[[ SUPPLIED DATA, beginning ]]

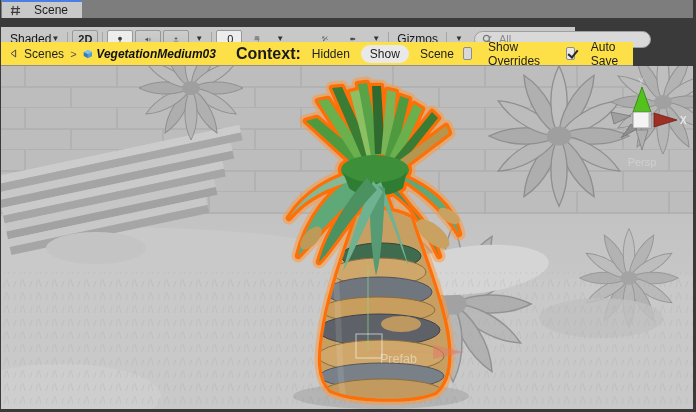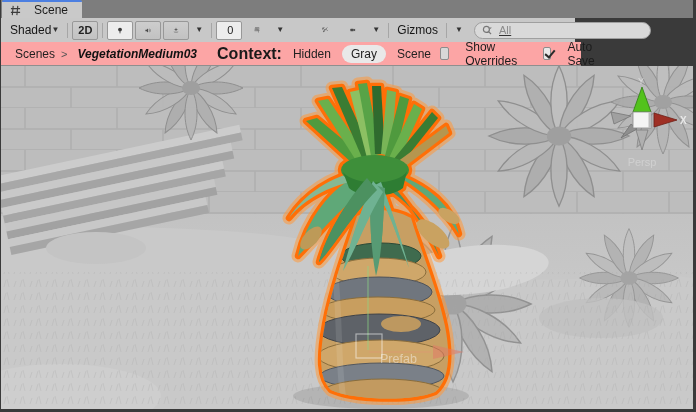"Shaded" .toolbar { top: 18px -> 27px }
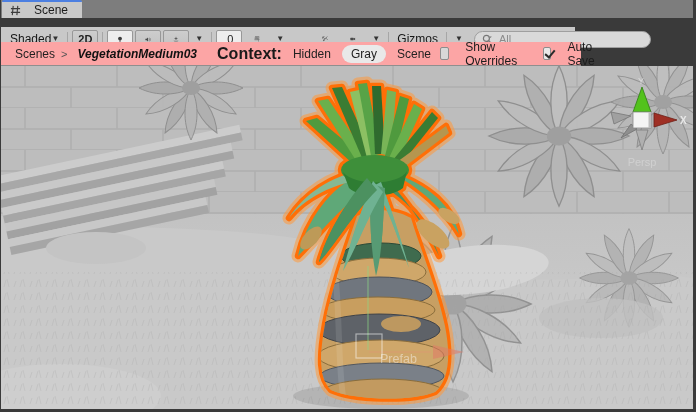"Scenes" .crumbbar { background: #fca5a5 -> #fde047; width: 580px -> 632px }
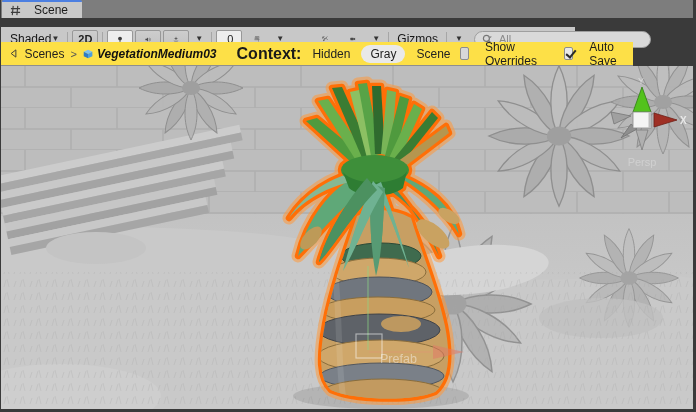"Gray" span.ctx-opt { text: Gray -> Show }
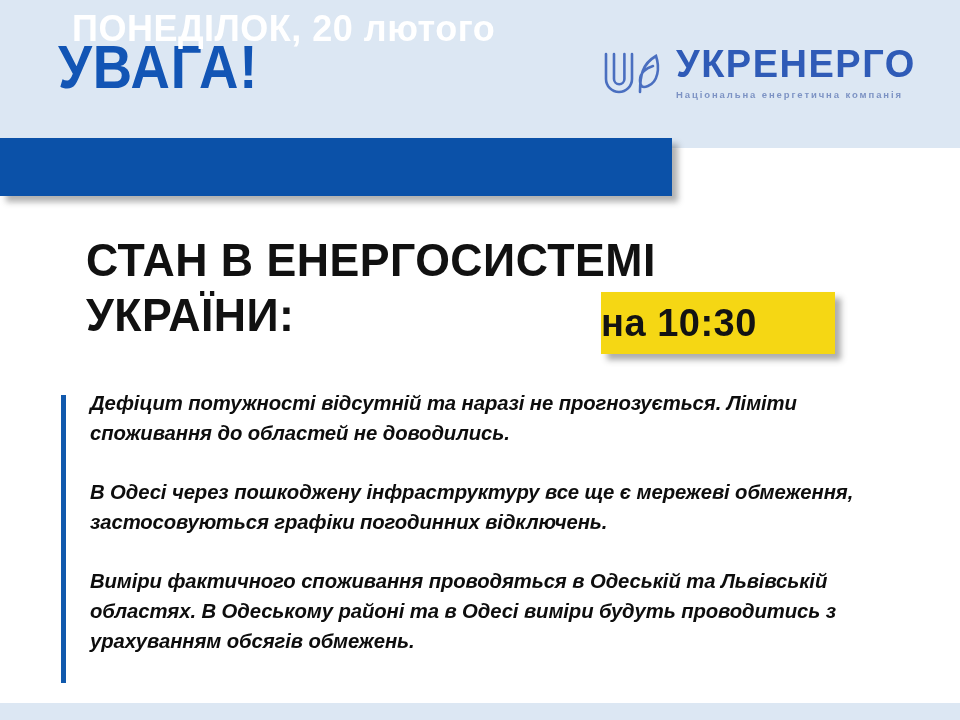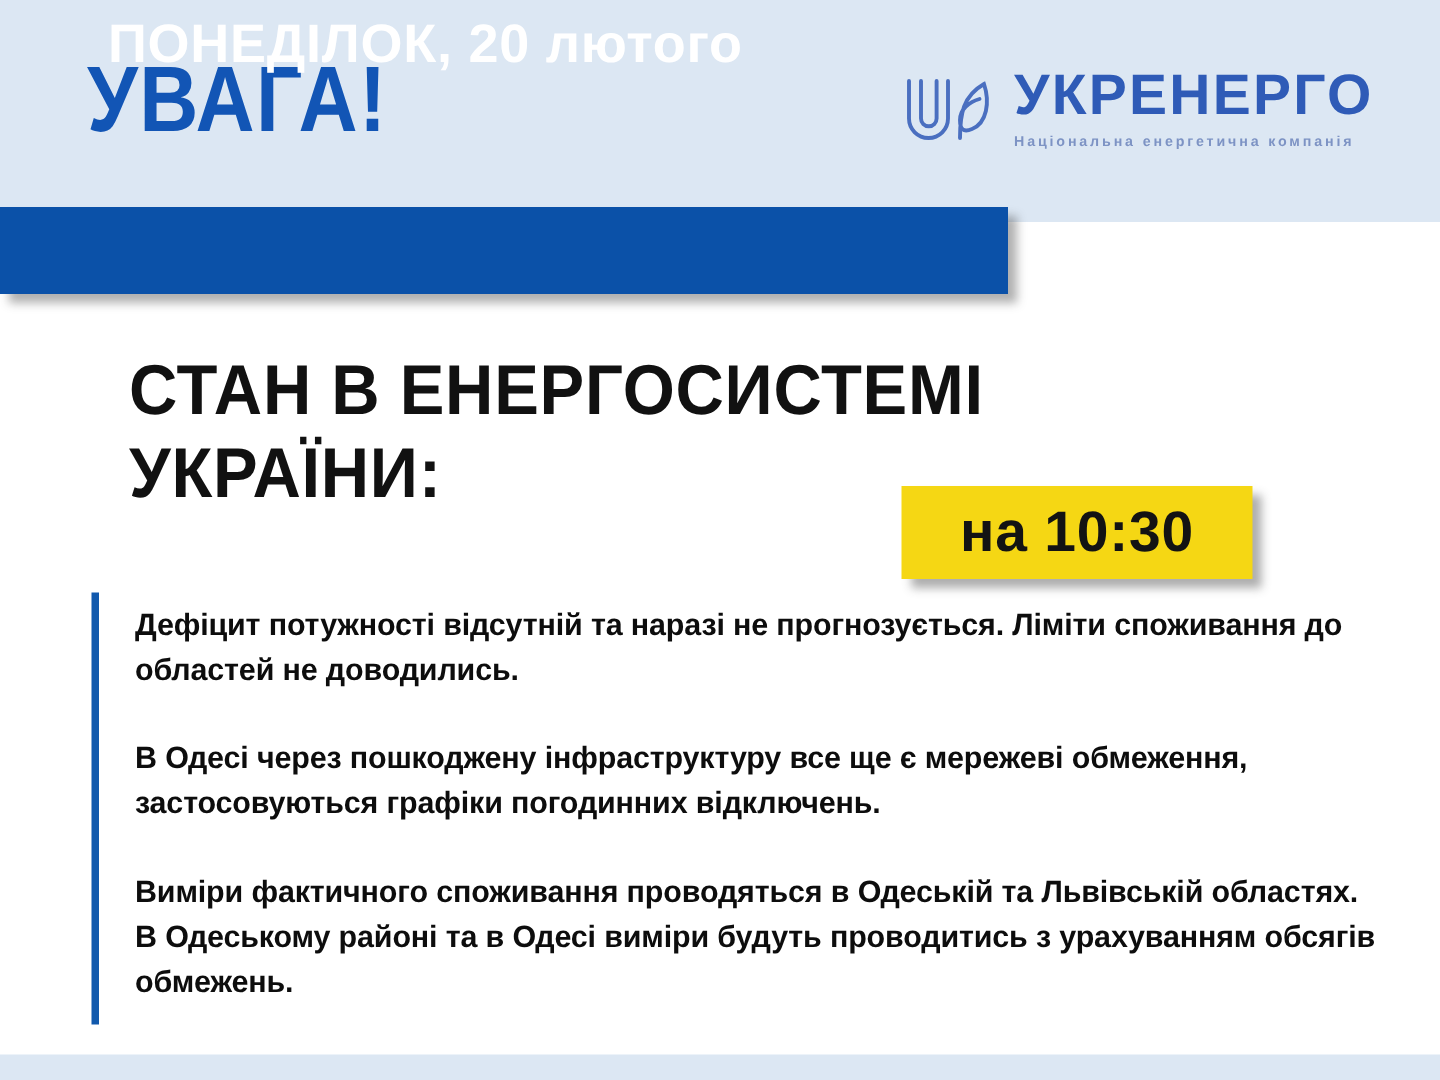"на 10:30" .time-badge { justify-content: center -> flex-start; top: 324px -> 292px }
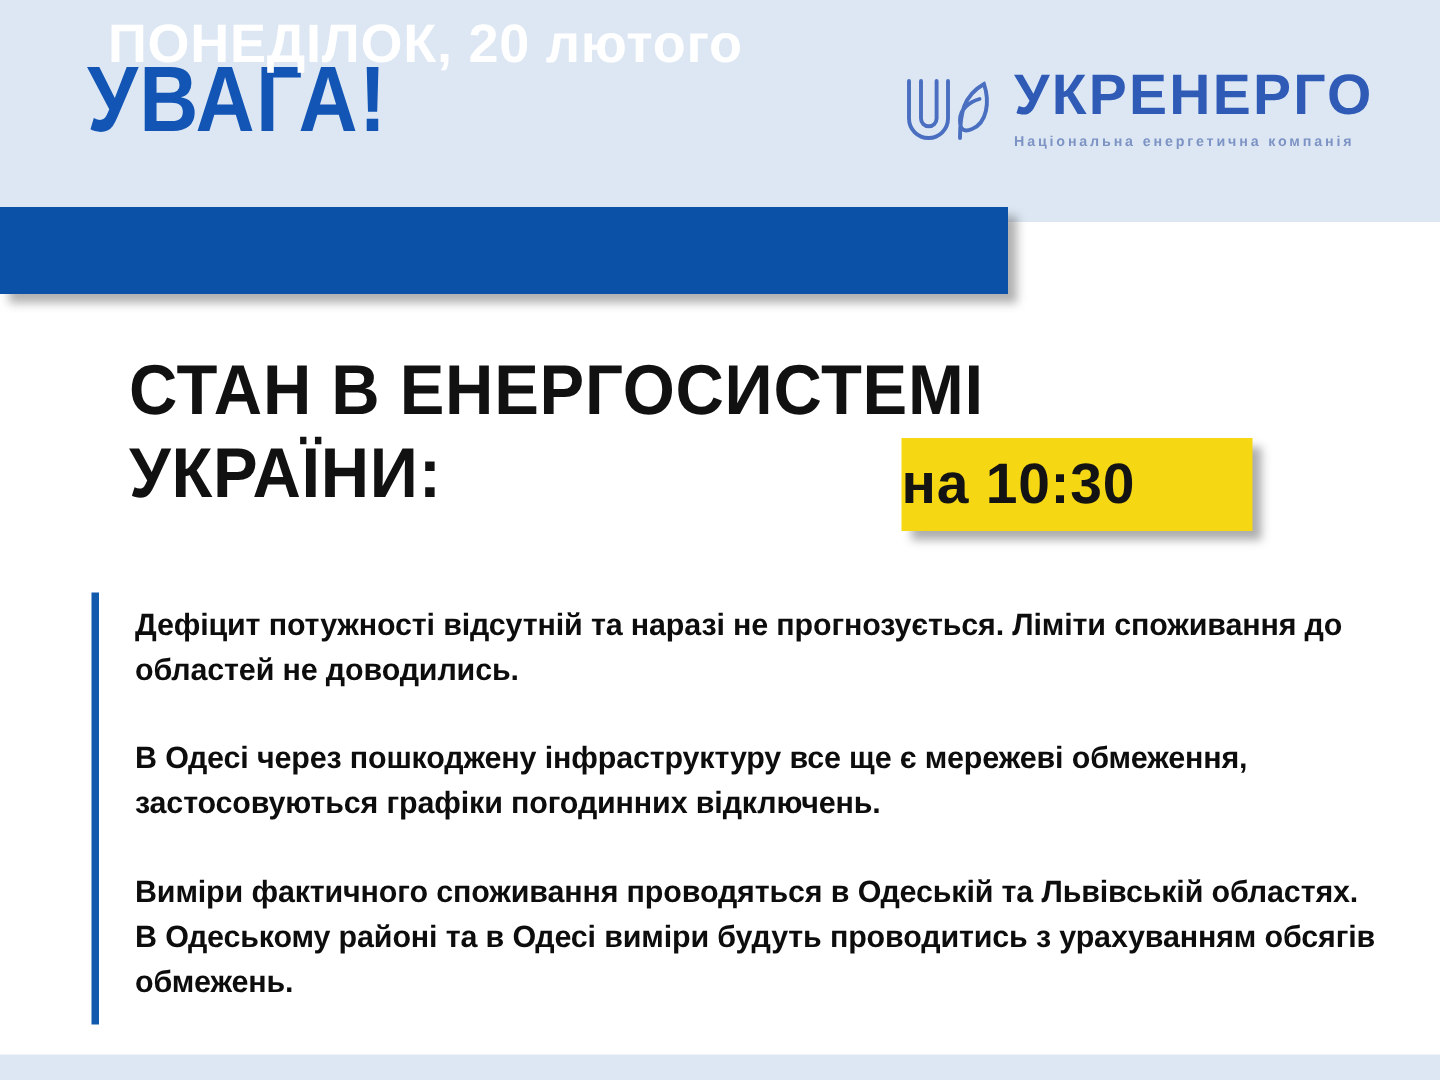"Дефіцит потужності відсутній та наразі" .body-block { font-style: none -> italic; top: 402px -> 388px }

[[ SUPPLIED DATA, end ]]

WHAT TO PRODUCE → The line that contains "text: Gray ->" opens the part to copy, and the last line of the records closes it; set down those lines exactly, pictures excluded.

RESULT OF THE TASK →
"Gray" span.ctx-opt { text: Gray -> Show }
"на 10:30" .time-badge { justify-content: center -> flex-start; top: 324px -> 292px }
"Дефіцит потужності відсутній та наразі" .body-block { font-style: none -> italic; top: 402px -> 388px }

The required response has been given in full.